The sexual development of young people is a critical part of their growing and may be seen by them to be the most important aspect of their lives throughout adolescence. Young people today know more about sexual matters than the generations before them and have ready access to an almost unlimited range of information whenever they require it. In addition, young people in the 21st century are more sexually active at an earlier age than were previous generations. Over the last 40 years, the average age of first intercourse has dropped from 18 for men and 19 for women to 16 for both men and women (Rissell, 2003).

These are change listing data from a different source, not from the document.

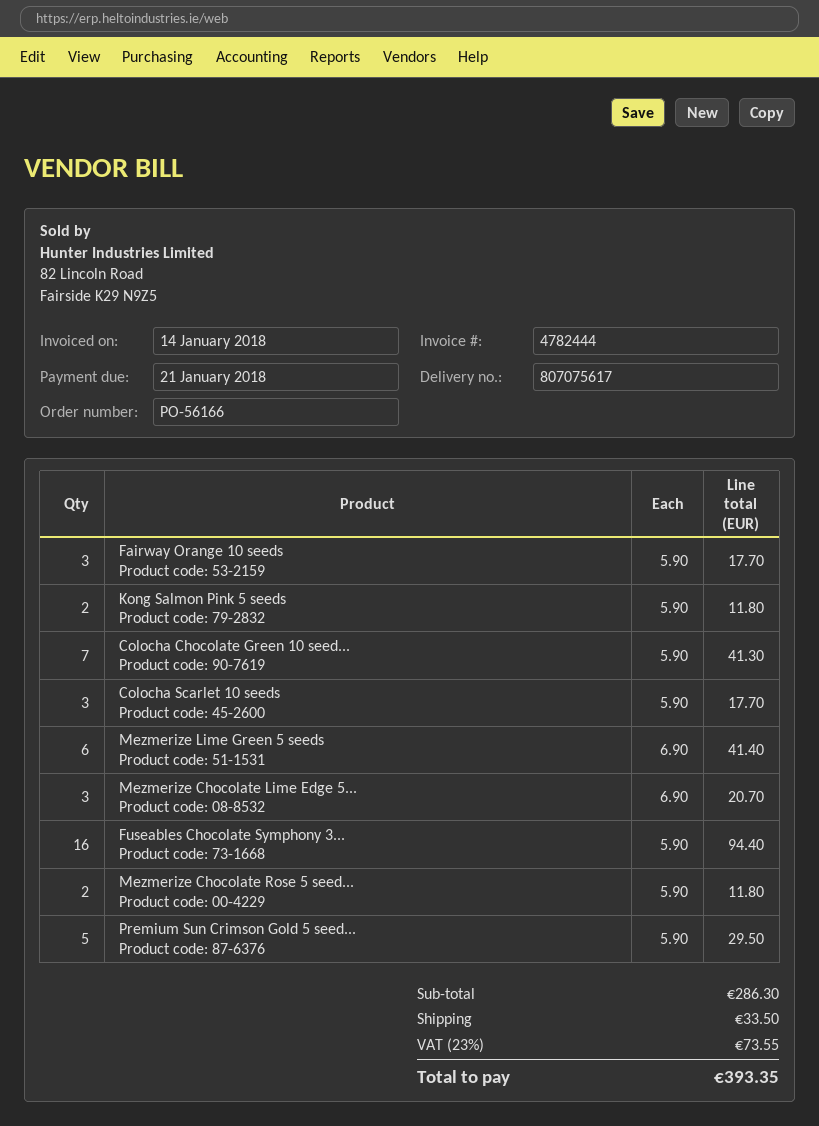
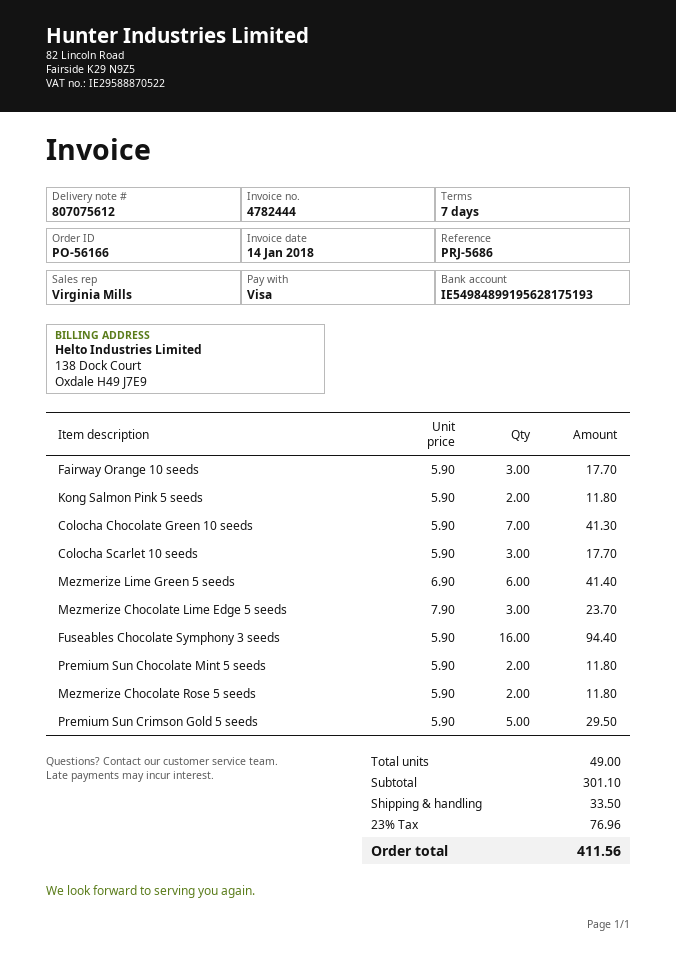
delivery note number: 807075617 -> 807075612
Mezmerize Chocolate Lime Edge 5...: 3 x 6.90 = 20.70 -> 3 x 7.90 = 23.70
Premium Sun Chocolate Mint 5 seeds: none -> 2 x 5.90 = 11.80
subtotal: 286.30 -> 301.10
tax: 23% = 73.55 -> 23% = 76.96
total: 393.35 -> 411.56

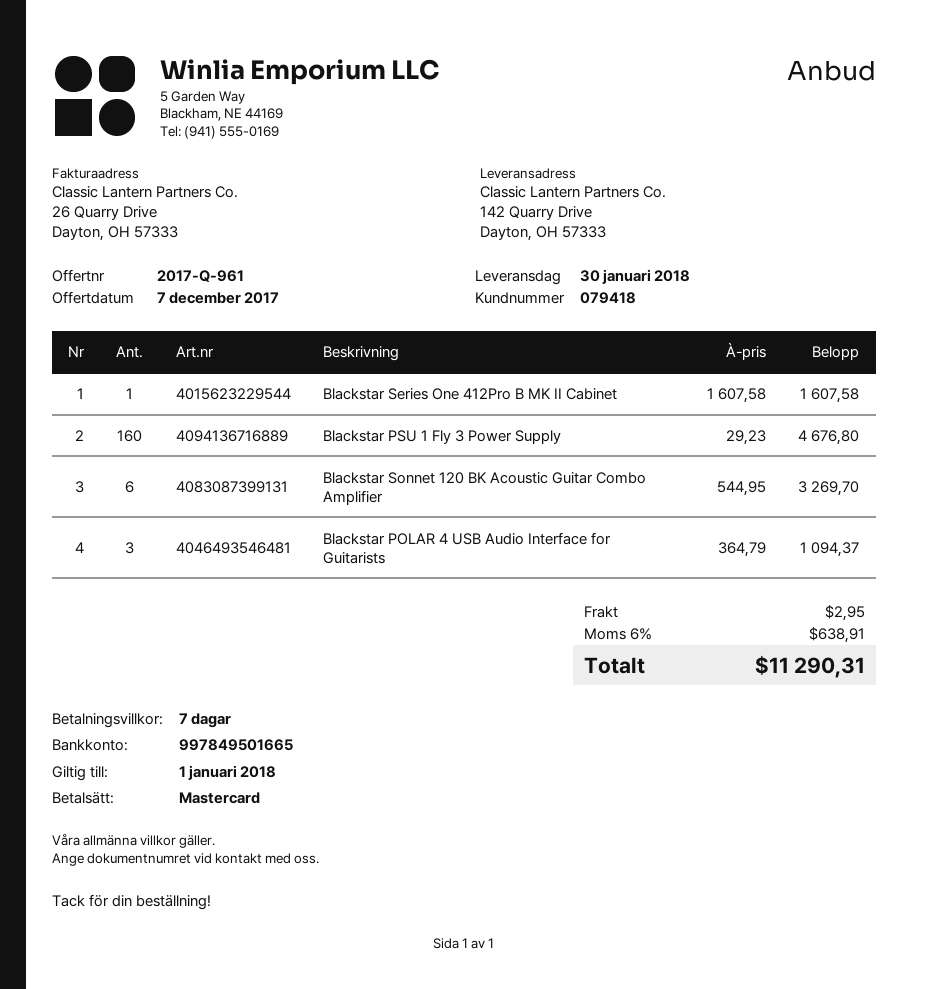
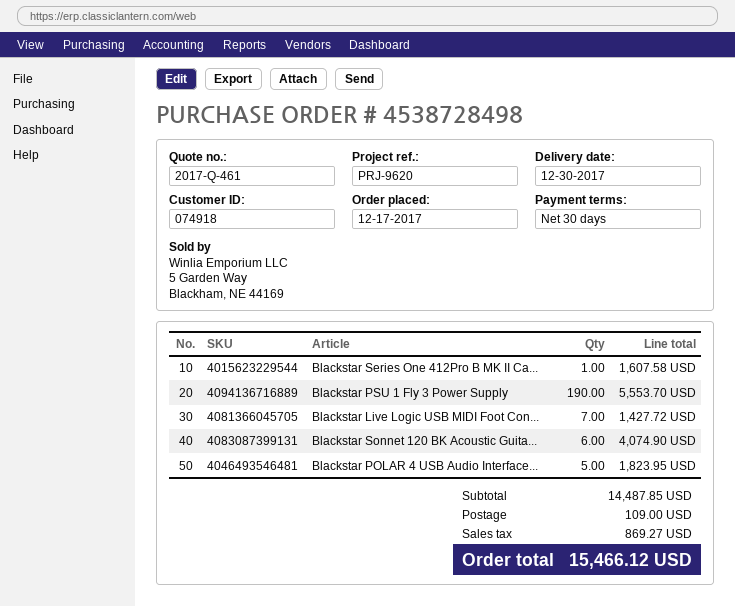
quote number: 2017-Q-961 -> 2017-Q-461
delivery date: 2018-01-30 -> 2017-12-30
payment terms: 7 days -> 30 days
customer number: 079418 -> 074918
Blackstar PSU 1 Fly 3 Power Supply: 160 for 4676.80 -> 190 for 5553.70
Blackstar Sonnet 120 BK Acoustic Guitar Combo Amplifier: 6 for 3269.70 -> 6 for 4074.90
Blackstar POLAR 4 USB Audio Interface for Guitarists: 3 for 1094.37 -> 5 for 1823.95
Blackstar Live Logic USB MIDI Foot Con...: none -> 7 for 1427.72
shipping: 2.95 -> 109.00
tax: 638.91 -> 869.27
total: 11290.31 -> 15466.12

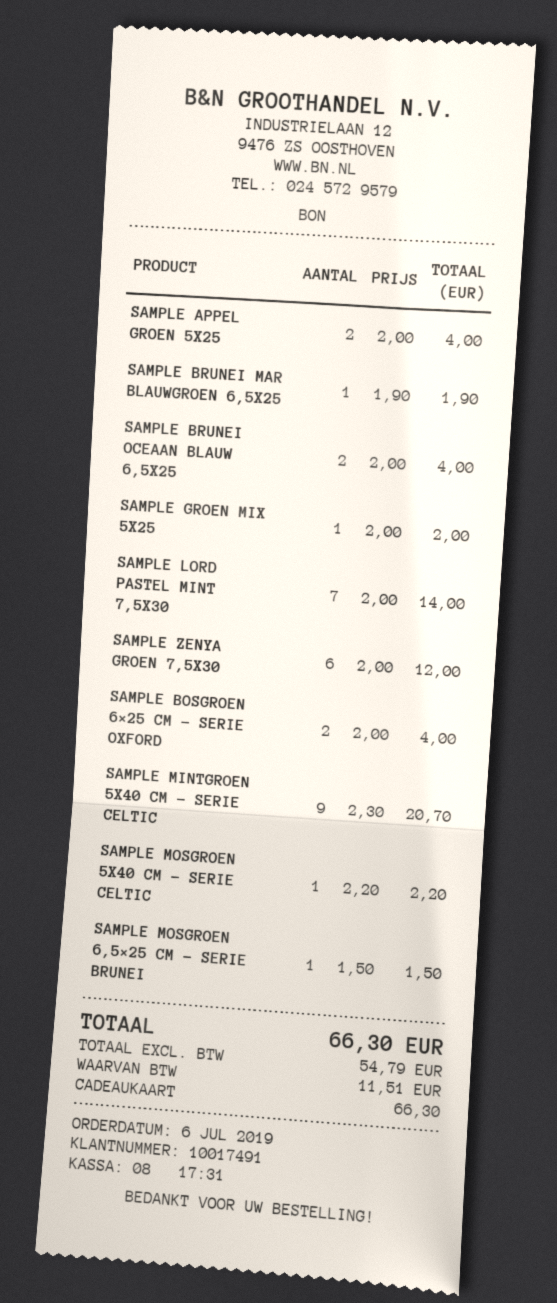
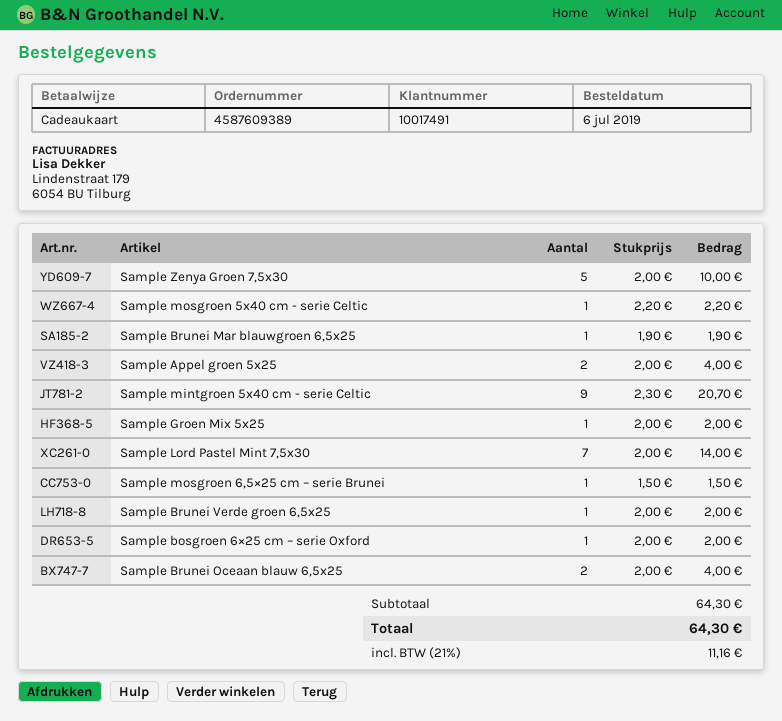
SAMPLE ZENYA GROEN 7,5X30: 6 x 2.00 = 12.00 -> 5 x 2.00 = 10.00
SAMPLE BOSGROEN 6×25 CM – SERIE OXFORD: 2 x 2.00 = 4.00 -> 1 x 2.00 = 2.00
Sample Brunei Verde groen 6,5x25: none -> 1 x 2.00 = 2.00
tax: 11.51 -> 11.16
total: 66.30 -> 64.30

It is self evident that we live in an increasingly sexualised society and the issue of whether or not a young person will have their innocence destroyed by sexual health education in school is no longer worth asking. Indeed, a more critical question is around the degree to which we can allow young people to struggle to make sense of messages around them without the assistance of a sophisticated, authoritative and comprehensive sexual health education program provided as a routine part of their education.
We need to think in terms of a team delivering sex education to young people. On that team are the media, the internet, peers, teachers, parents and healthcare providers. We know that some members of this team will provide less reliable information than others so we must ensure that the more reliable members of the team – teachers, parents and healthcare providers are supported and strengthened in this role. Clearly school programs provide the best infrastructure for these team members to work together (Dyson, 2008).
Research shows us that Australian secondary students see school programs as their most useful source of information about sexual health and relationships (Smith et al., 2003). Despite this, sexual health education in Australian secondary schools is at present inconsistent and ad hoc and has been so for many years. This is not to suggest that there is no will to establish consistent provision. All states and territories have key learning areas within their health and physical education frameworks which designate age appropriate sequencing and learning outcomes in relationship and sexual health education for students in primary and secondary school level to Year 10. In relation to years 11 and 12 it becomes more difficult to mandate key learnings and elective studies take over. Nevertheless this is not an insurmountable barrier to provision as New South Wales, for example, has the well-established Crossroads Program incorporating sexual health education.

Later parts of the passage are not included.